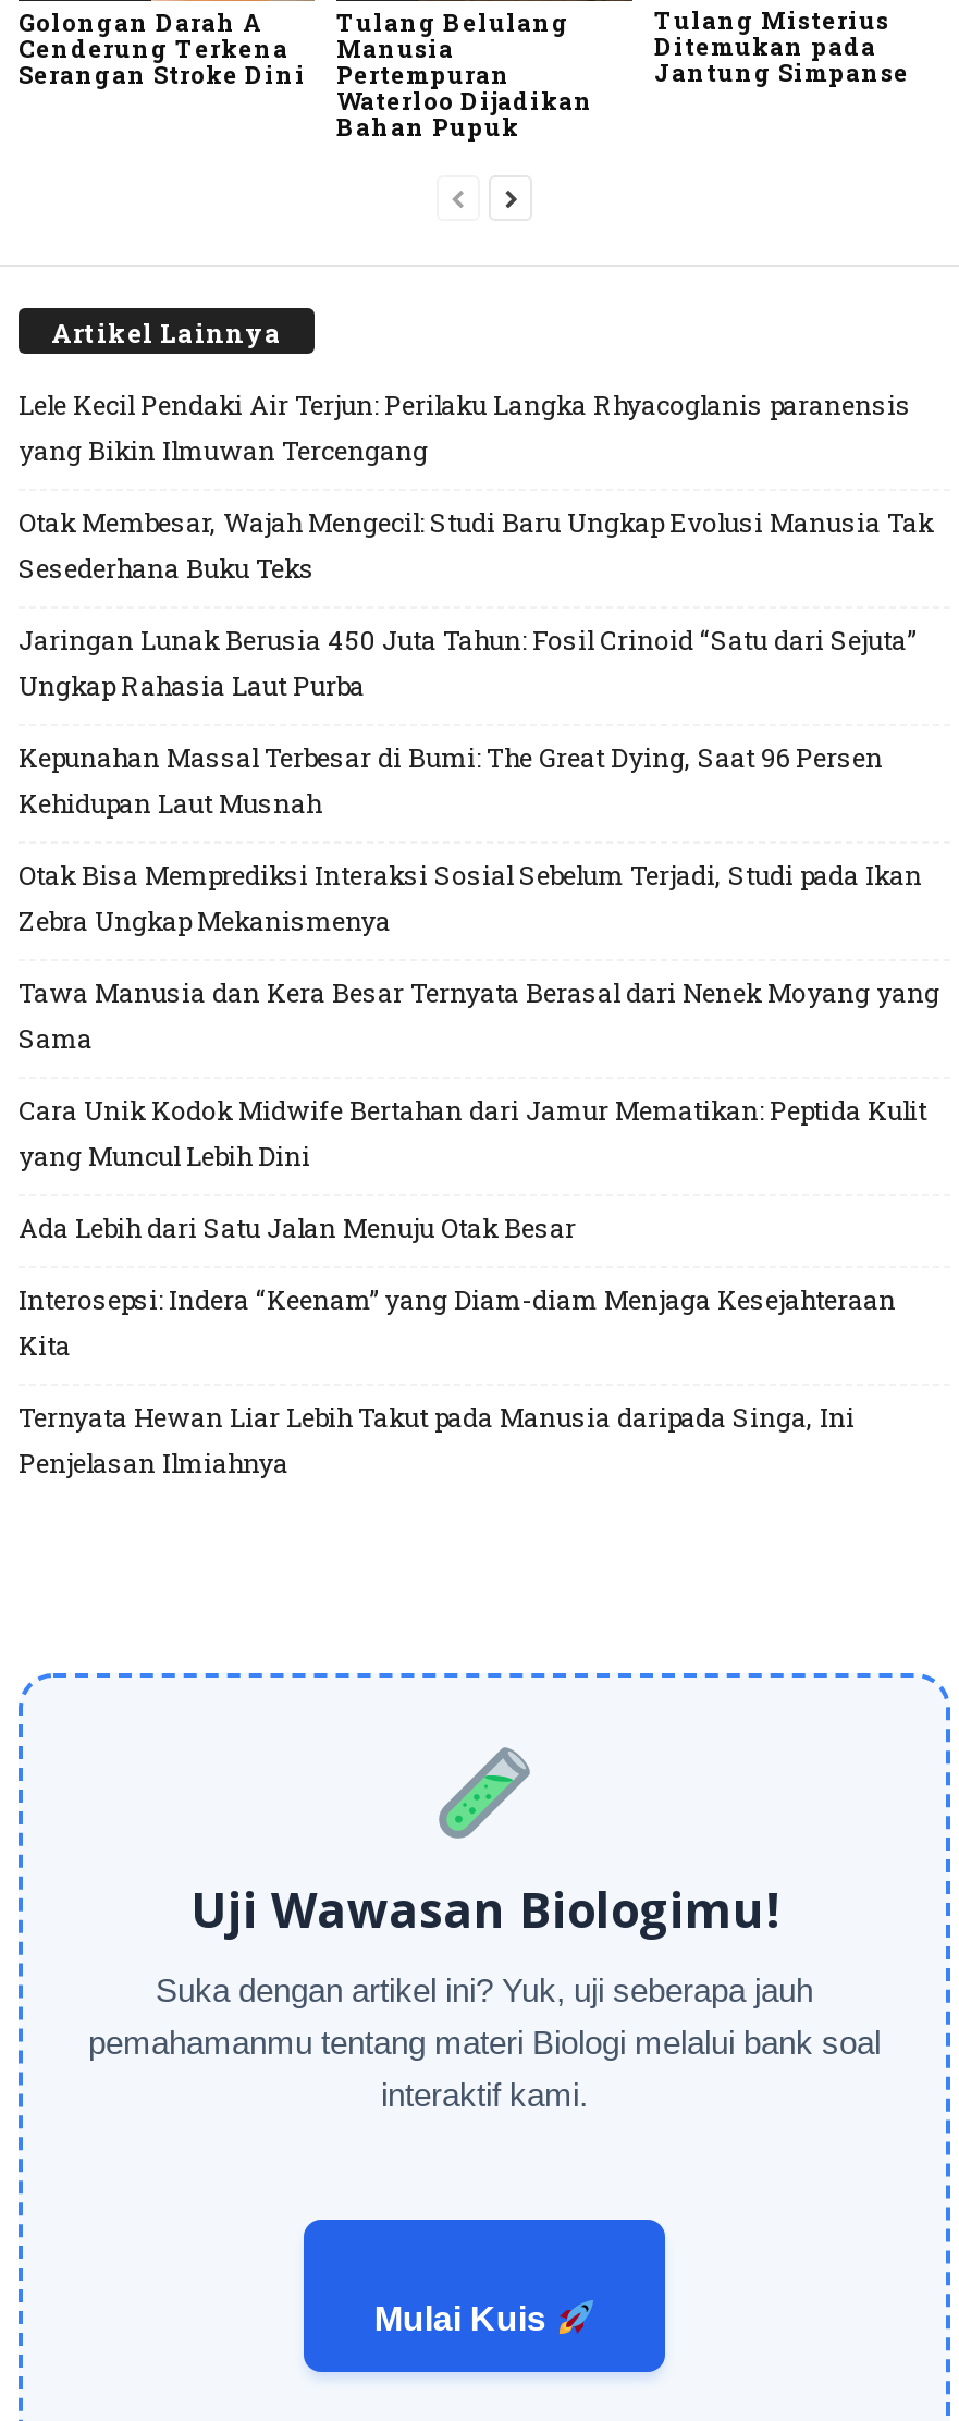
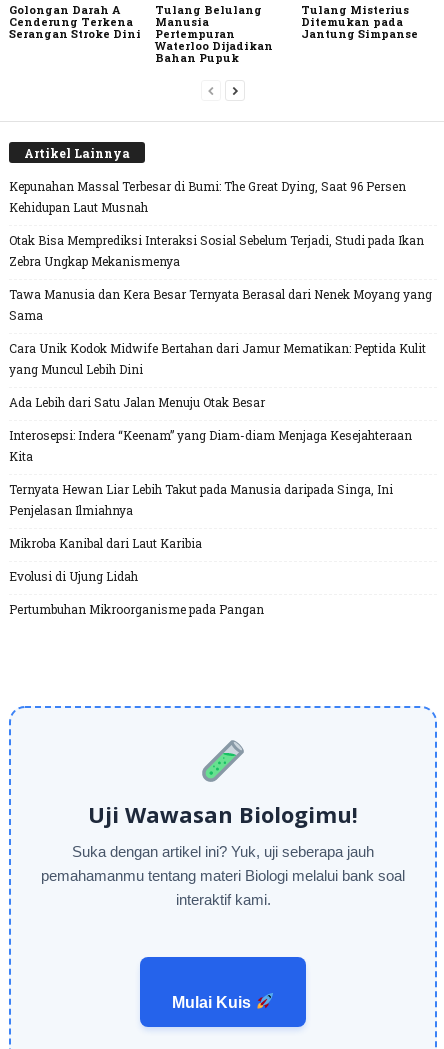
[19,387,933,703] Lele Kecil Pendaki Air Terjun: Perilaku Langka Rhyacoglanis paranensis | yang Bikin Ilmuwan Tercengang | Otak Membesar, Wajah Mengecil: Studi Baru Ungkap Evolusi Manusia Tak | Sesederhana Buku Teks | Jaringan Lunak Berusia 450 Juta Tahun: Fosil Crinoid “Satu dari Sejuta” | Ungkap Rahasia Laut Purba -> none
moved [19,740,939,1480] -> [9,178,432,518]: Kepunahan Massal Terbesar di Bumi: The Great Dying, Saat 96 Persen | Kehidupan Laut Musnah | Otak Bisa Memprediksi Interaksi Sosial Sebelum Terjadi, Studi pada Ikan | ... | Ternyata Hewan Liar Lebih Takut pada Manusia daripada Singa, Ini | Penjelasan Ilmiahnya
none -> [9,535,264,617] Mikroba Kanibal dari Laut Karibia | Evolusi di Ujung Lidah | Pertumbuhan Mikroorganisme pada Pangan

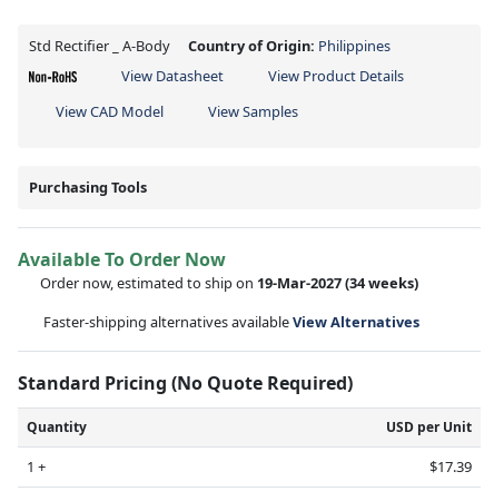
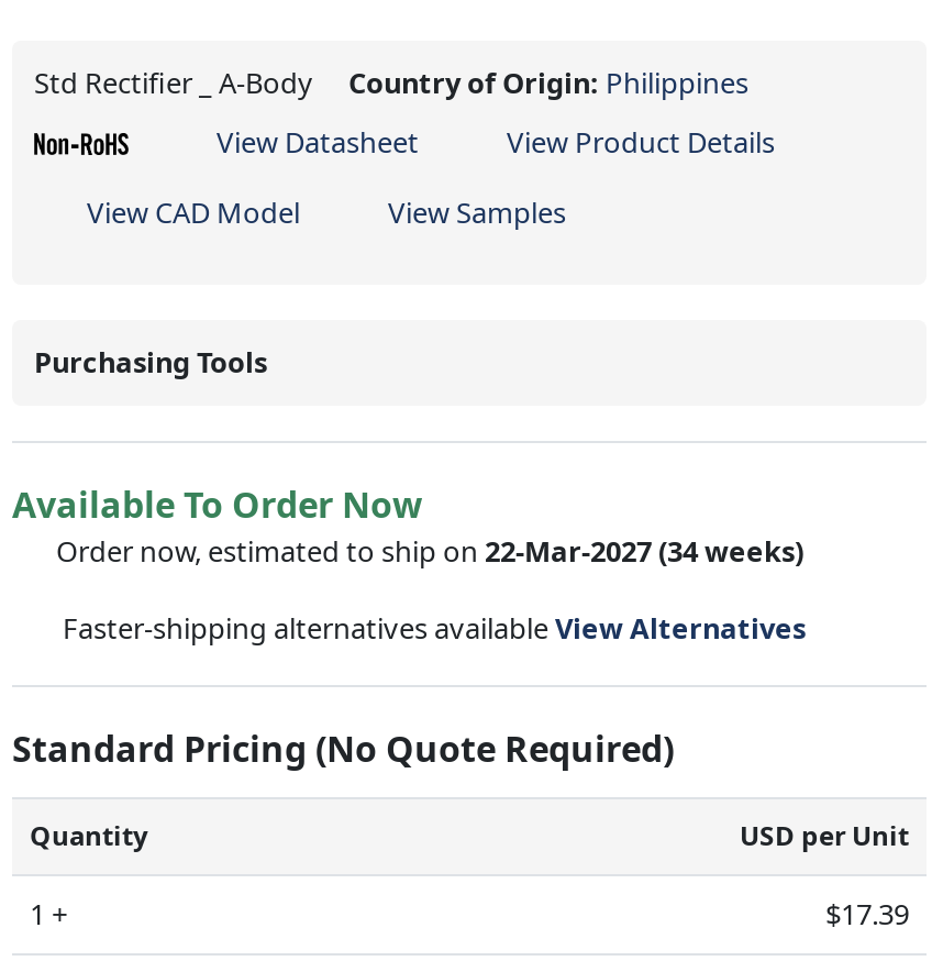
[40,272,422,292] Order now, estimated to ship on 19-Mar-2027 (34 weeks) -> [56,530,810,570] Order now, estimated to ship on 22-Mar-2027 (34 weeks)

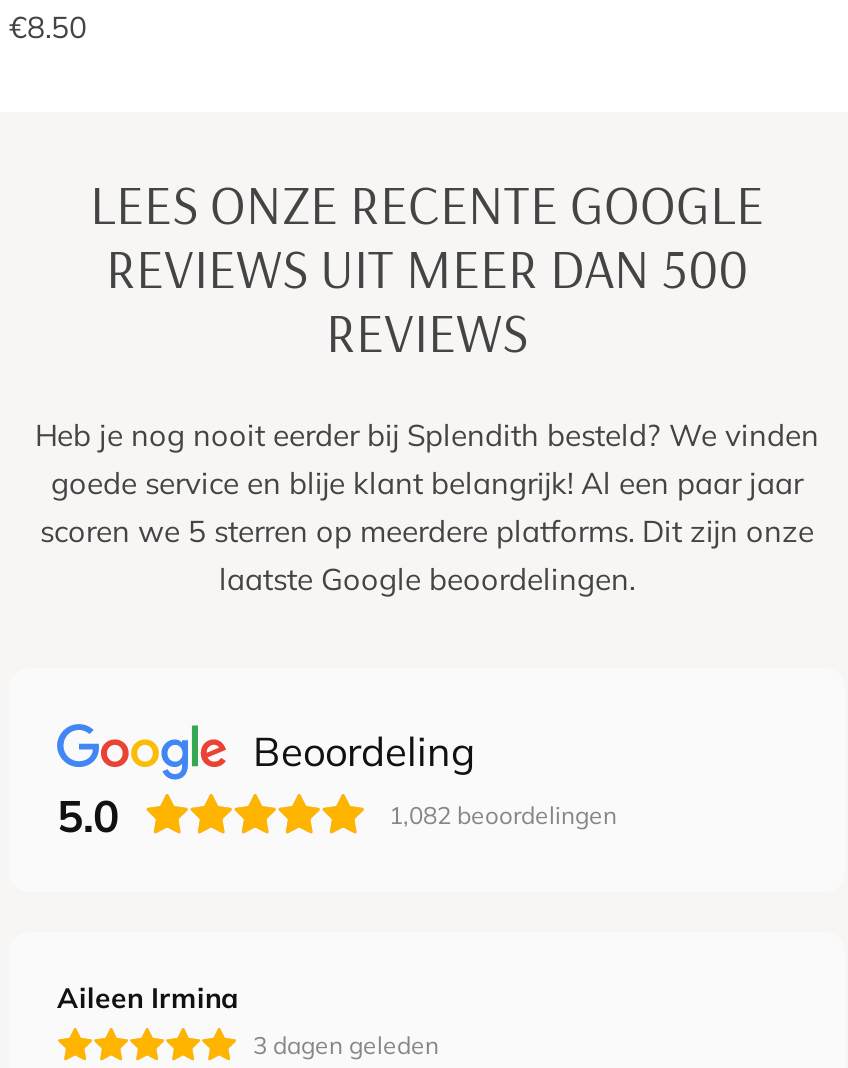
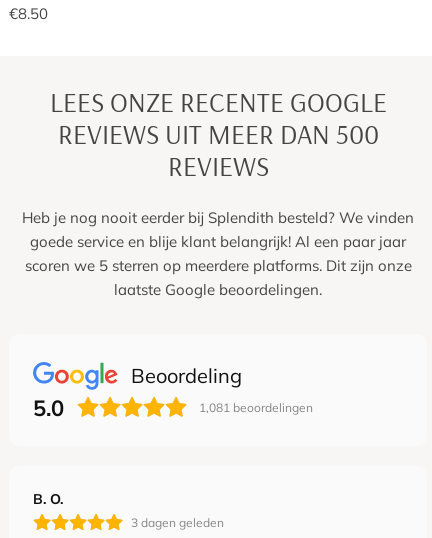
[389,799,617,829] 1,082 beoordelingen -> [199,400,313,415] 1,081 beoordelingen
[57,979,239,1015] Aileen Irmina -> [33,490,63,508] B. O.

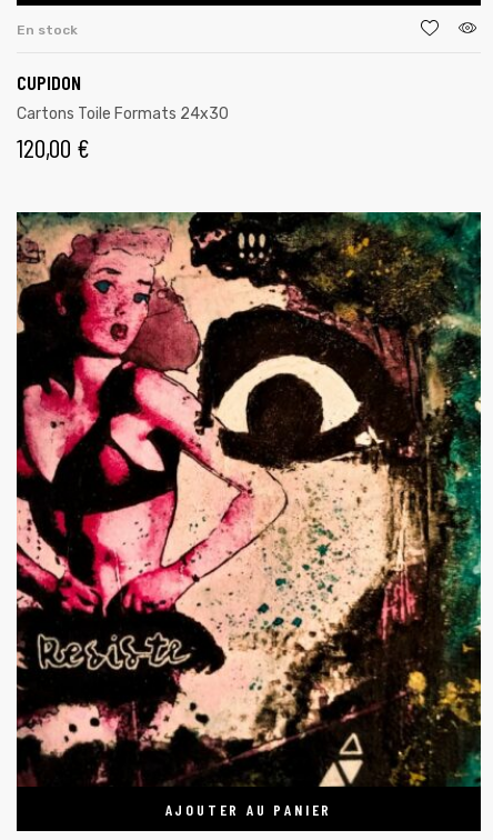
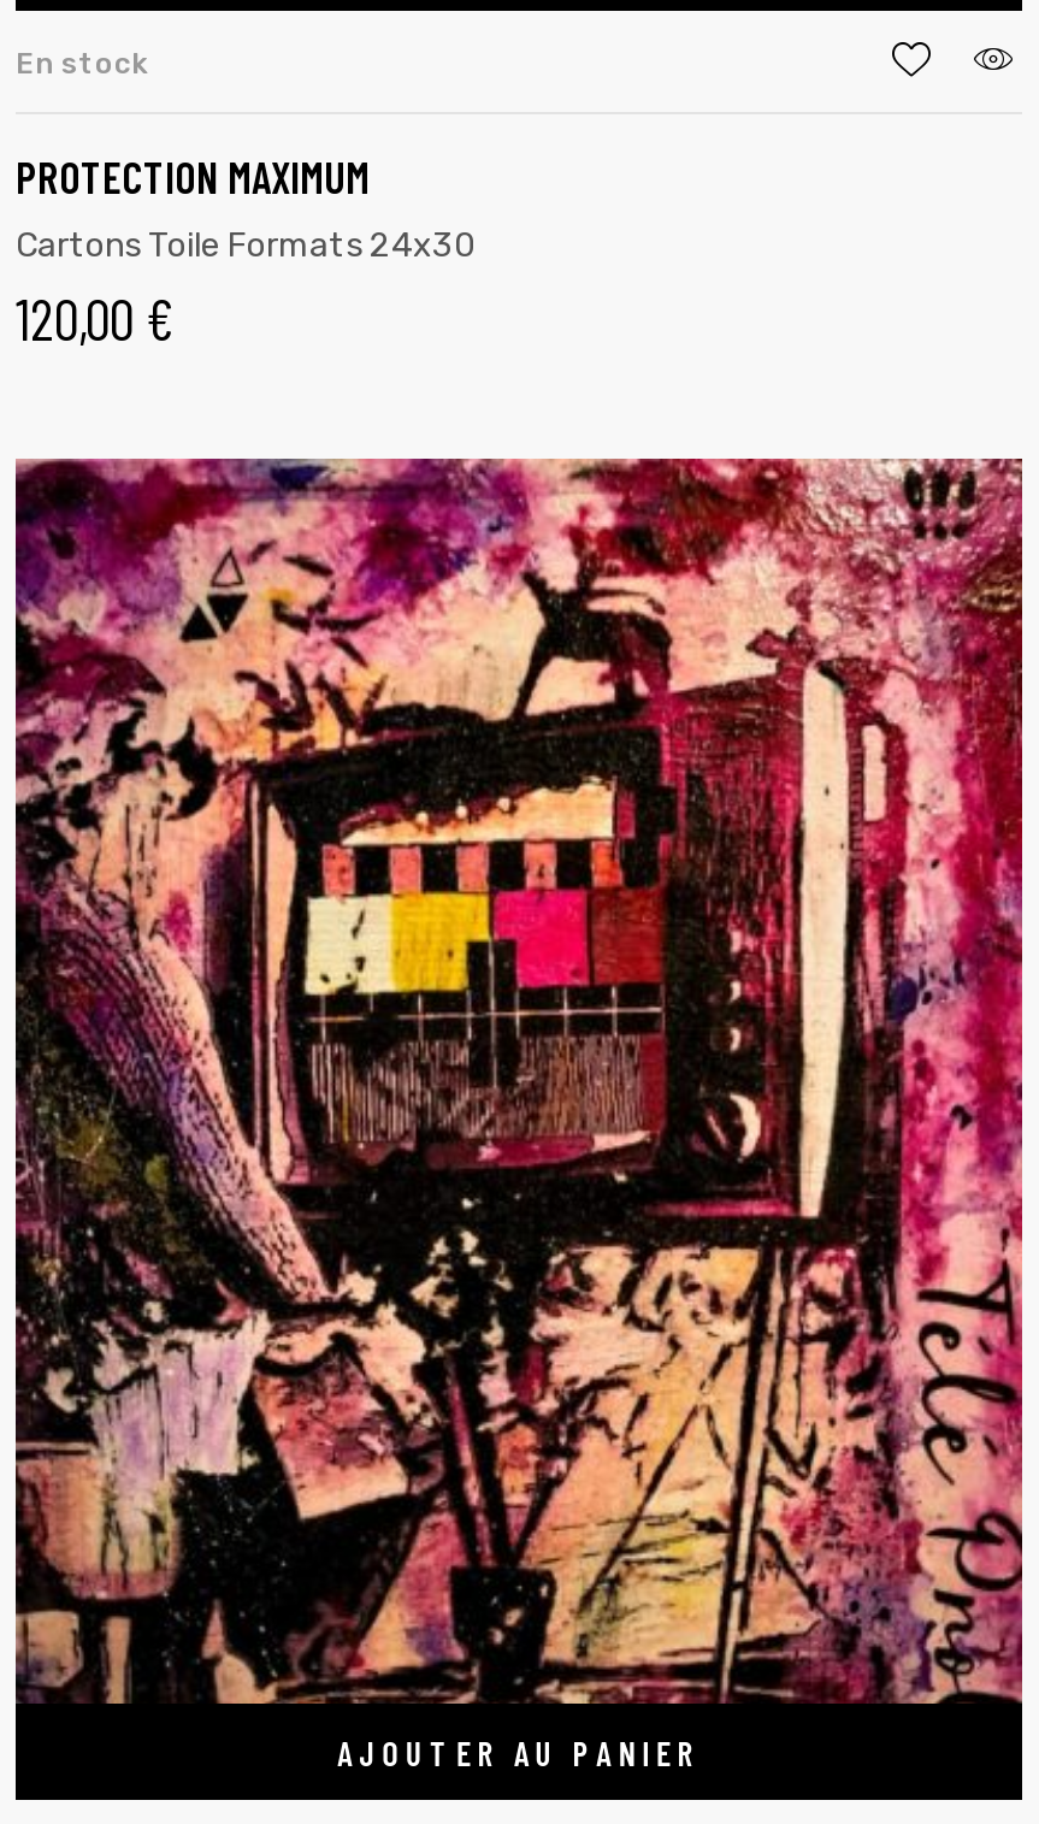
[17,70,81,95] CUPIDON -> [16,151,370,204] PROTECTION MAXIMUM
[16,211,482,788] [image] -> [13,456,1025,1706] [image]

═══

→ Task description
The expected output is each record, copied exactly, and nothing in place of the pictures.

→ Solved exercise
[19,387,933,703] Lele Kecil Pendaki Air Terjun: Perilaku Langka Rhyacoglanis paranensis | yang Bikin Ilmuwan Tercengang | Otak Membesar, Wajah Mengecil: Studi Baru Ungkap Evolusi Manusia Tak | Sesederhana Buku Teks | Jaringan Lunak Berusia 450 Juta Tahun: Fosil Crinoid “Satu dari Sejuta” | Ungkap Rahasia Laut Purba -> none
moved [19,740,939,1480] -> [9,178,432,518]: Kepunahan Massal Terbesar di Bumi: The Great Dying, Saat 96 Persen | Kehidupan Laut Musnah | Otak Bisa Memprediksi Interaksi Sosial Sebelum Terjadi, Studi pada Ikan | ... | Ternyata Hewan Liar Lebih Takut pada Manusia daripada Singa, Ini | Penjelasan Ilmiahnya
none -> [9,535,264,617] Mikroba Kanibal dari Laut Karibia | Evolusi di Ujung Lidah | Pertumbuhan Mikroorganisme pada Pangan

[40,272,422,292] Order now, estimated to ship on 19-Mar-2027 (34 weeks) -> [56,530,810,570] Order now, estimated to ship on 22-Mar-2027 (34 weeks)

[389,799,617,829] 1,082 beoordelingen -> [199,400,313,415] 1,081 beoordelingen
[57,979,239,1015] Aileen Irmina -> [33,490,63,508] B. O.

[17,70,81,95] CUPIDON -> [16,151,370,204] PROTECTION MAXIMUM
[16,211,482,788] [image] -> [13,456,1025,1706] [image]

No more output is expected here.